Network Device and NAPI

How the kernel receives packets from hardware: interrupt mitigation and polling

The problem NAPI solves

Before NAPI (New API), each arriving packet triggered a hardware interrupt. At low traffic rates, this works fine. Under high load — say, 10 Gbps with 64-byte packets — the NIC fires hundreds of thousands of interrupts per second. The kernel spends more time handling interrupts than processing packets: interrupt livelock.

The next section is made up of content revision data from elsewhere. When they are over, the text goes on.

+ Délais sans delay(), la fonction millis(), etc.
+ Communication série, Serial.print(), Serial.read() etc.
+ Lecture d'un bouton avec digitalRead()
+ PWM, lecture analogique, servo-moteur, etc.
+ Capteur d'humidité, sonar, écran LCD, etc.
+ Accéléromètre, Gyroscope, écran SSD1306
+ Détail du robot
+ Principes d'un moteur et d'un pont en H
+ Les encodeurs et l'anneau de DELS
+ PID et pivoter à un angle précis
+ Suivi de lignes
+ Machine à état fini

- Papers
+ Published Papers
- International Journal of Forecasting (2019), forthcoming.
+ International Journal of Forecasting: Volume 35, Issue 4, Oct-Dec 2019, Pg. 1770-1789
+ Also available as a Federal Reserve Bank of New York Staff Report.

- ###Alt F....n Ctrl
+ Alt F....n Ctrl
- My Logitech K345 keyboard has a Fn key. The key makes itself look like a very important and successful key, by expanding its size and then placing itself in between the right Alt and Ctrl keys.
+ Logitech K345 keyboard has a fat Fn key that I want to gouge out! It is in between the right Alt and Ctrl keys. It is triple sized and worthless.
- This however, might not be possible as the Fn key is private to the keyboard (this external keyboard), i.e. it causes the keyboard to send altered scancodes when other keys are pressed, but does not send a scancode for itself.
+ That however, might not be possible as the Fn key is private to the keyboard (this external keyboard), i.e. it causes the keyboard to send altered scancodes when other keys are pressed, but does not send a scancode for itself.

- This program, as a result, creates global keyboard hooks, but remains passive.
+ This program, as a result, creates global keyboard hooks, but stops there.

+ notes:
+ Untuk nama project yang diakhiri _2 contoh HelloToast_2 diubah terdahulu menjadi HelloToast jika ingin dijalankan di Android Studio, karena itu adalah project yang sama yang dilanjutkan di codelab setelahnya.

NAPI solves this by switching to a polling model when traffic is high:

A packet arrives → NIC fires interrupt
Kernel disables further NIC interrupts
Kernel polls the NIC ring buffer for more packets
After processing a budget of packets, re-enable interrupts

This batches work and dramatically reduces interrupt overhead at high packet rates.

struct napi_struct

Each network device (or each queue on a multi-queue NIC) has one napi_struct:

// include/linux/netdevice.h
struct napi_struct {
    struct list_head    poll_list;    // on this CPU's softirq poll list
    unsigned long       state;        // NAPI_STATE_SCHED, NAPI_STATE_DISABLE, ...
    int                 weight;       // max packets per poll() call (budget)
    int                 (*poll)(struct napi_struct *, int);  // driver's poll function

    struct net_device   *dev;
    struct hrtimer      timer;        // for threaded NAPI or deferred processing

    u32                 napi_id;      // unique ID for busy polling
    int                 index;        // queue index on the device

    // GRO (Generic Receive Offload) state
    struct gro_node     gro;
};

The NAPI receive flow

1. Packet arrives in NIC ring buffer
2. NIC raises interrupt
        ↓
3. Hard IRQ handler (driver's irq_handler):
   - napi_schedule(&napi)    → sets NAPI_STATE_SCHED
   - disable NIC interrupt    (no more hardware interrupts)
   - return IRQ_HANDLED
        ↓
4. Soft IRQ (NET_RX_SOFTIRQ) runs on the same CPU:
   - net_rx_action() polls all scheduled NAPI instances
        ↓
5. Driver's poll() function:
   for each packet (up to budget):
       skb = napi_build_skb(rx_buf, frag_size)
       napi_gro_receive(&dev->napi, skb)  → GRO + route up the stack
   if (processed < budget):
       napi_complete_done(&napi, processed)  → re-enable interrupt
   else:
       return budget  → more work, stay scheduled

Driver implementation pattern

// Interrupt handler
static irqreturn_t my_nic_interrupt(int irq, void *dev_id)
{
    struct my_nic *nic = dev_id;
    // Disable interrupts for this NIC queue
    my_nic_disable_irq(nic);
    // Schedule NAPI poll
    napi_schedule(&nic->napi);
    return IRQ_HANDLED;
}

// NAPI poll function
static int my_nic_poll(struct napi_struct *napi, int budget)
{
    struct my_nic *nic = container_of(napi, struct my_nic, napi);
    int processed = 0;

    while (processed < budget) {
        struct sk_buff *skb = my_nic_receive_one(nic);
        if (!skb)
            break;
        napi_gro_receive(napi, skb);  // pass to GRO + network stack
        processed++;
    }

    if (processed < budget) {
        // No more packets: exit polling mode, re-enable interrupts
        napi_complete_done(napi, processed);
        my_nic_enable_irq(nic);
    }

    return processed;
}

NAPI budget

The budget (default: 64 packets per poll call) is a fairness mechanism — one heavily-loaded NIC can't monopolize the softirq CPU. After 64 packets, the softirq handler yields and lets other work run.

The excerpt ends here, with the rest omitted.